Spice, K2, Katie, whatever you want to call it it’s a terrible terrible drug. I’m happy to say that I am finally sober off of it. After six years of use, I have been in an ongoing battle with this stuff, and I’m finally away from it. I’ve read the stories here many times when I come to this website looking for help.
The thing that works for me was cutting certain people out of my life. I had to block numbers, social media contacts from Facebook to Instagram to Snapchat everything. It took a lot, I even went to rehab and was clean for a year and I still fell off and picked it back up in the old reason for it was the people that I was around.
I grew up saying I would never smoke cigarettes or do drugs and boy was I wrong. It’s crazy how fast you can be sucked in just by the people you hang around. I strongly suggest you cut out your connections to this drug that is the only way you will be able to stop.
If you have a way to get it you will so make it impossible for yourself to get it. I know how hard that can be whenever you’re scraping the carpet looking for crumbs but if you can get through those first few days of no contact with the person you’re getting it from or the people that are dragging you down.
What you have to do is to stay with your parents, your friends or family that is not on drugs, do it. Get away block yourself from it. That is the only way.
I’m happy to say that I’m finally out of that crazy cycle and I’ve come to a realization in life I do not want to go back to that it took a lot to get here and it was very hard it was extremely hard in matter of fact.
I had the cold sweats for a few nights if not weeks my head was very disoriented and I struggle through work but I contacted my family and some close friends that help me get through it. I blocked every number on my phone that was not good for me and cut out many people in my life.
I hope that this helps somebody else. Rehab is only temporary you have to make the decision for yourself that you do not want to do it and that you don’t want to be stuck in that cycle anymore. As I said, I did it for six years. I know how hard it is to quit, but you can do it.

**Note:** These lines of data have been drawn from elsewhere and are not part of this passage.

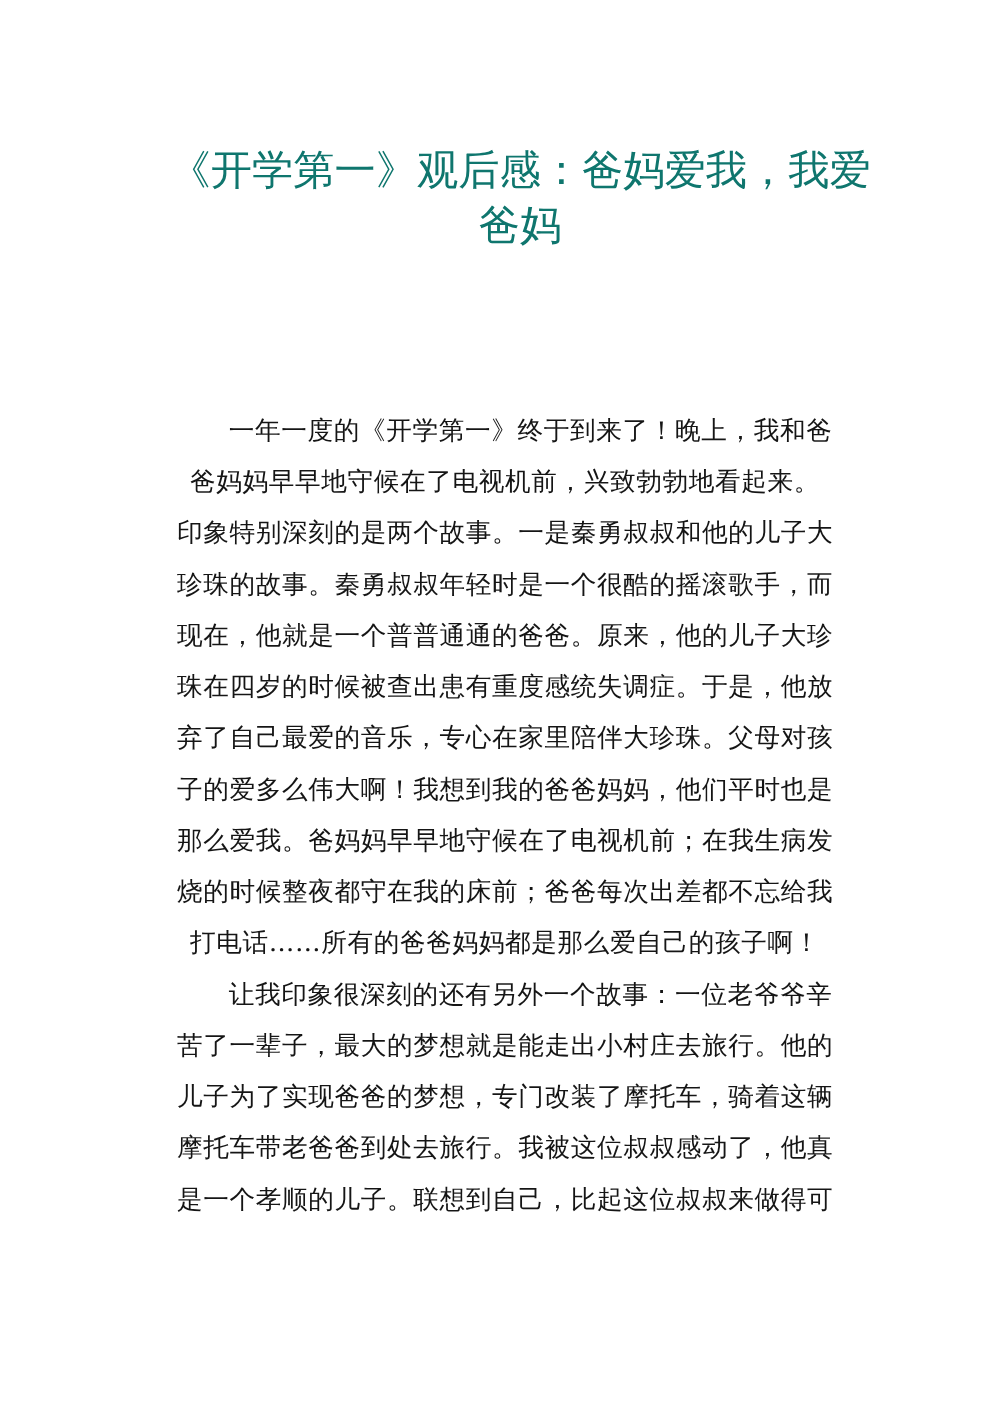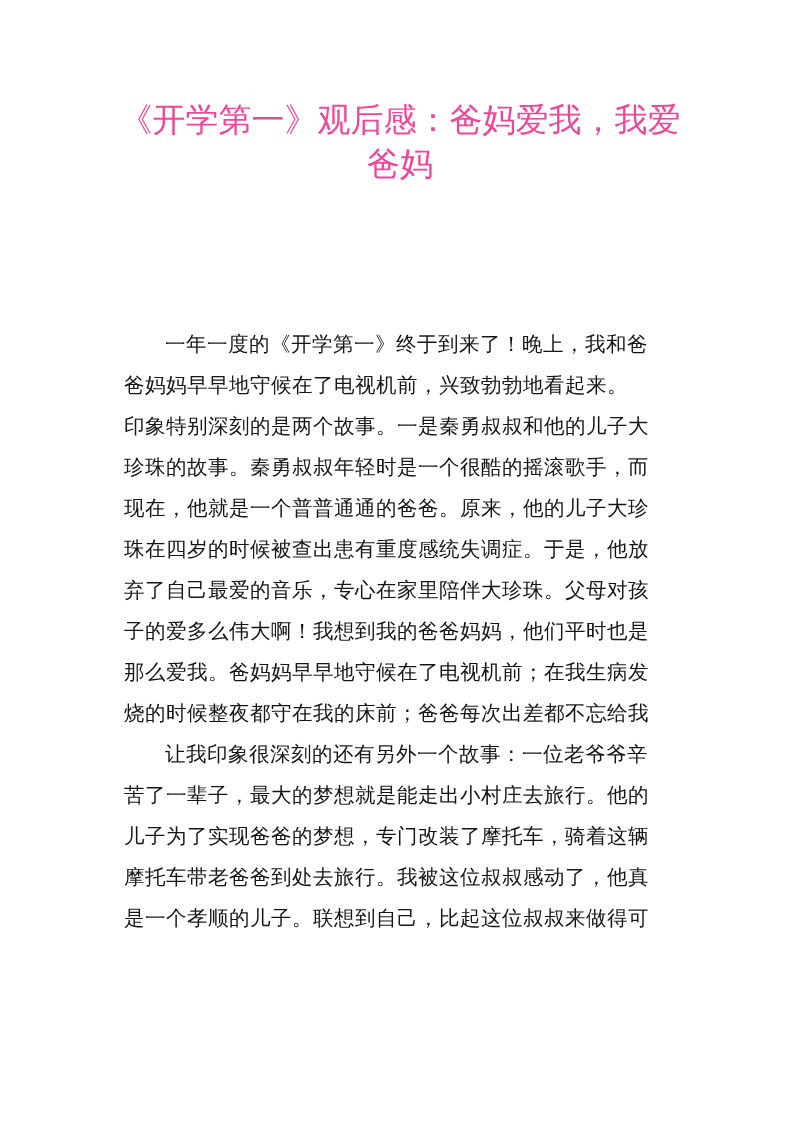--- a/index.html
+++ b/index.html
@@ -33,8 +33,8 @@
       font-size: 33px;
       line-height: 44px;
       font-weight: normal;
-      color: #ec4899;
-      margin: 0;
+      color: #0f766e;
+      margin: 16px;
     }
     .title-line {
       display: block;

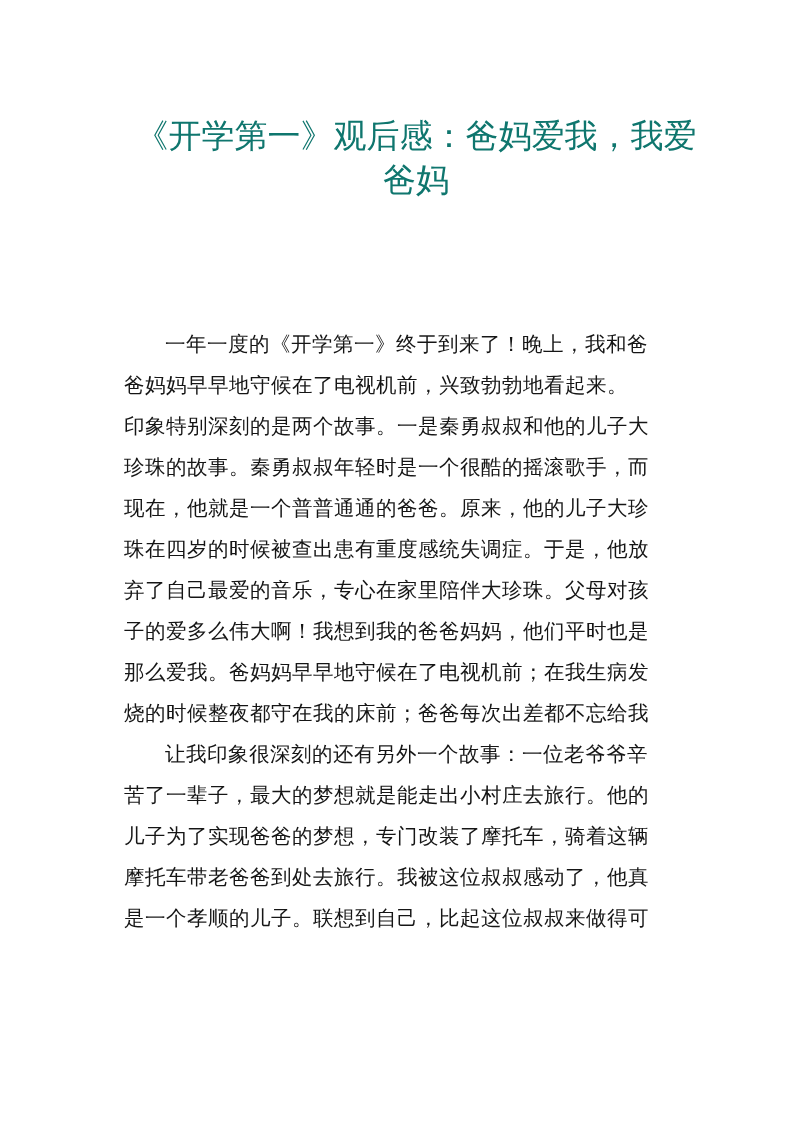--- a/index.html
+++ b/index.html
@@ -54,6 +54,7 @@
       white-space: nowrap;
       letter-spacing: 0.5px;
       color: #151515;
+      text-align: center;
     }
     .line.indent {
       padding-left: 41px;

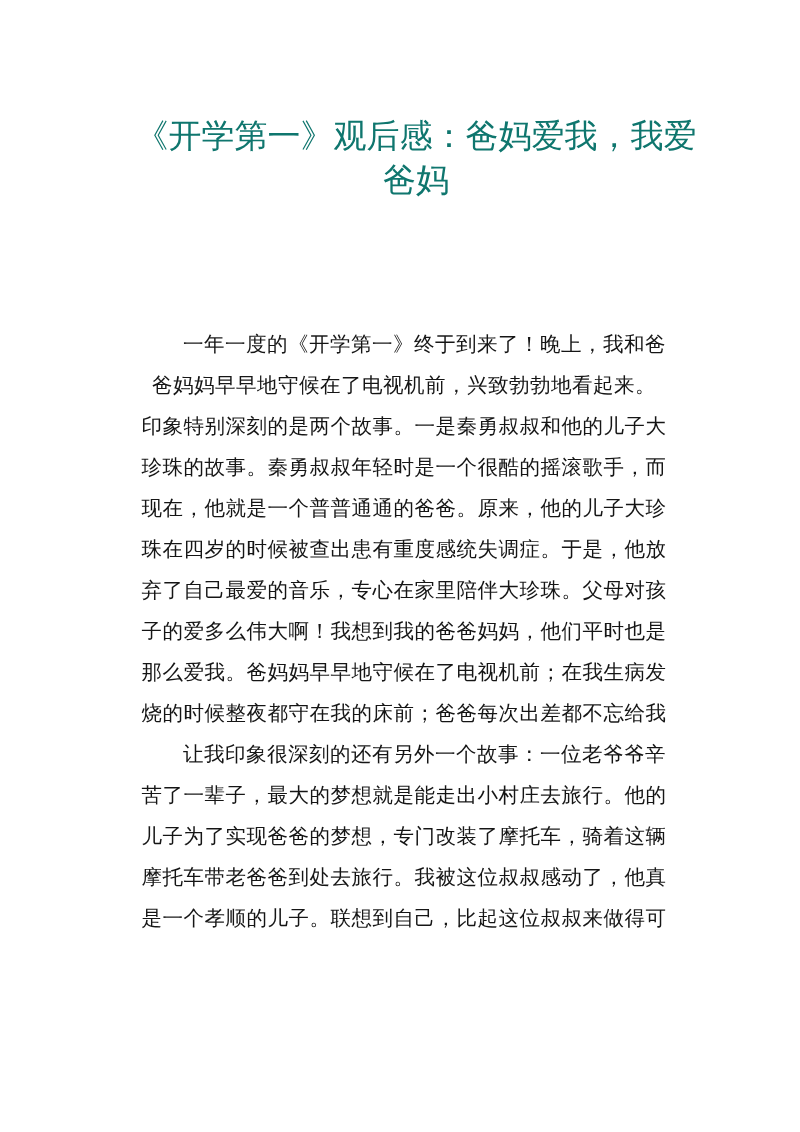--- a/index.html
+++ b/index.html
@@ -86,6 +86,7 @@
       <span class="line">子的爱多么伟大啊！我想到我的爸爸妈妈，他们平时也是</span>
       <span class="line">那么爱我。爸妈妈早早地守候在了电视机前；在我生病发</span>
       <span class="line">烧的时候整夜都守在我的床前；爸爸每次出差都不忘给我</span>
+      <span class="line">打电话……所有的爸爸妈妈都是那么爱自己的孩子啊！</span>
     </div>
 
     <div>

Cut those people out of your life that is dragging you down. I’m willing to help anyone out in order to stay away from this stuff it is such a terrible drug.
To this day, my head is still clearing up from the years of use, but I feel better than ever, and I’m here to tell you that you can change and you can get your life back together, and your head will clear up. It’s not the end it’s just the beginning. Cut those people out of your life!